*TASK TO COMPLETE*:
Every line of the material that mentions the word "Does" should be copied out.

___ THE DATA ___

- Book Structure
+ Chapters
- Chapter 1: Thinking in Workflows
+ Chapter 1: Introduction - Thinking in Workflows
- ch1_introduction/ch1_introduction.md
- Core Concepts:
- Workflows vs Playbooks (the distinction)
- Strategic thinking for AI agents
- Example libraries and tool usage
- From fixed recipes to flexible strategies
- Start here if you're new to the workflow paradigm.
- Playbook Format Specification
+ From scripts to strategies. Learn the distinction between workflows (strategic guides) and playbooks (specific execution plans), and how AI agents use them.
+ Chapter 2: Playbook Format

___
___ THE DATA ___

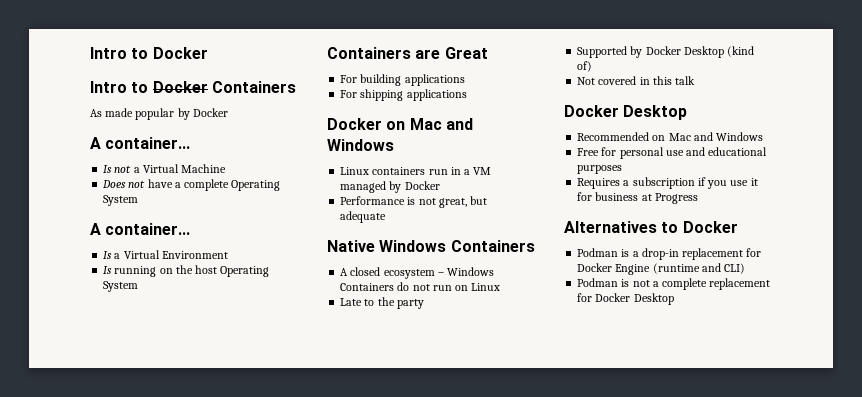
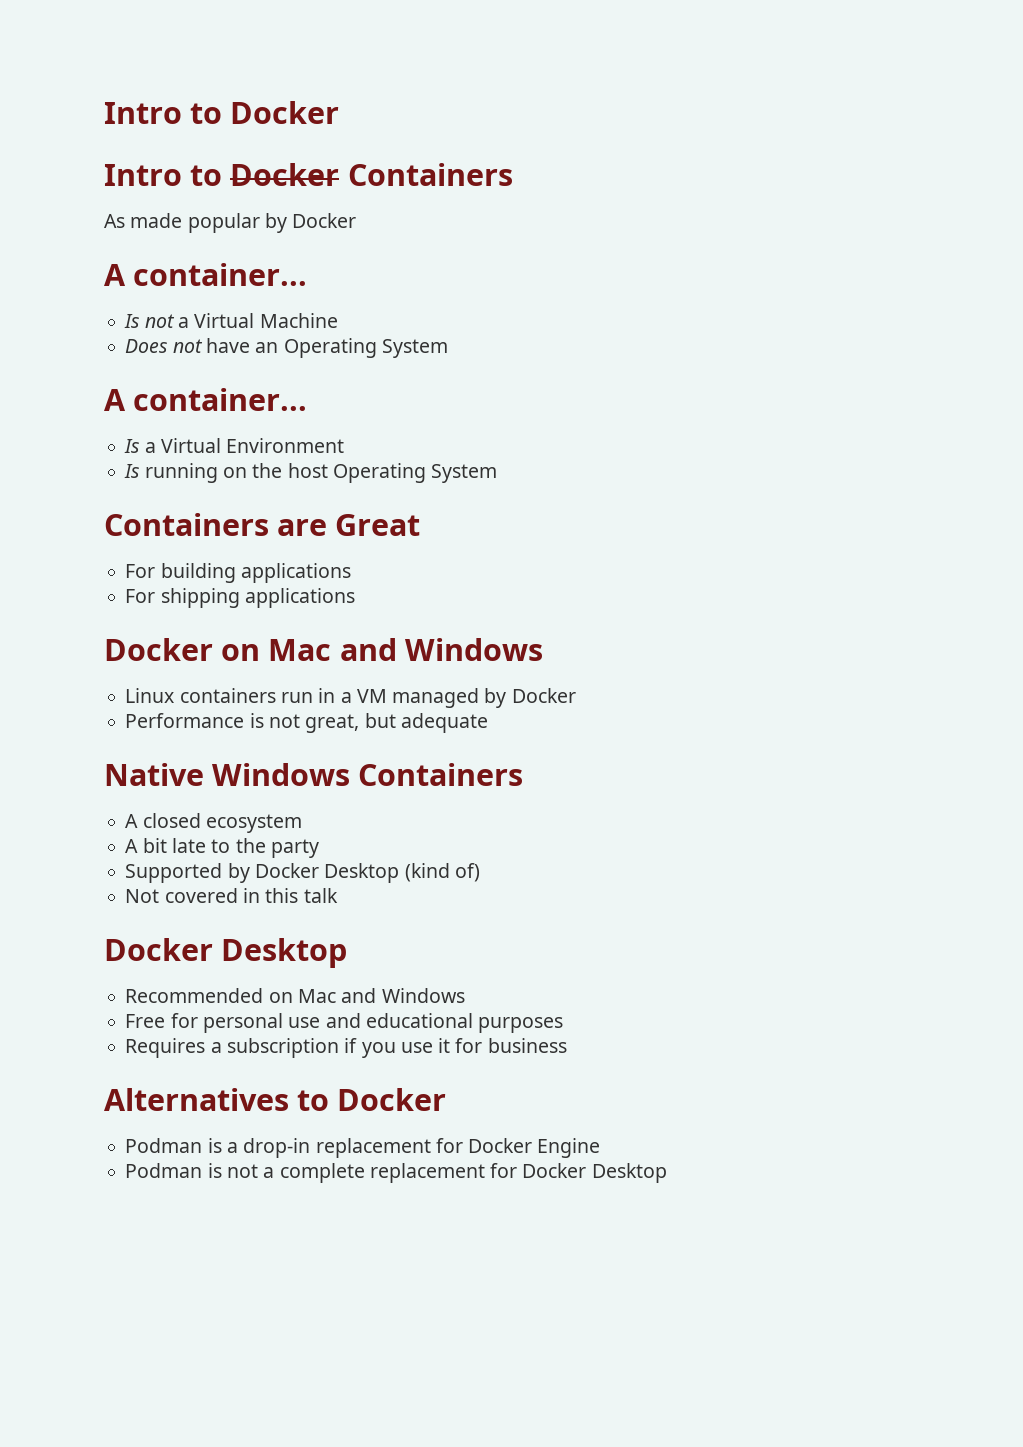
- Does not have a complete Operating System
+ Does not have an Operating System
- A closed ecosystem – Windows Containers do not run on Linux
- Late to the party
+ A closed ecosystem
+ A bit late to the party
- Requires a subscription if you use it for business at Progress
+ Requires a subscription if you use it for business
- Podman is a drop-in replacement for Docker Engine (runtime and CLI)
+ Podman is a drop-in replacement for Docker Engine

___

*RESPONSE TO THIS EXERCISE*:
- Does not have a complete Operating System
+ Does not have an Operating System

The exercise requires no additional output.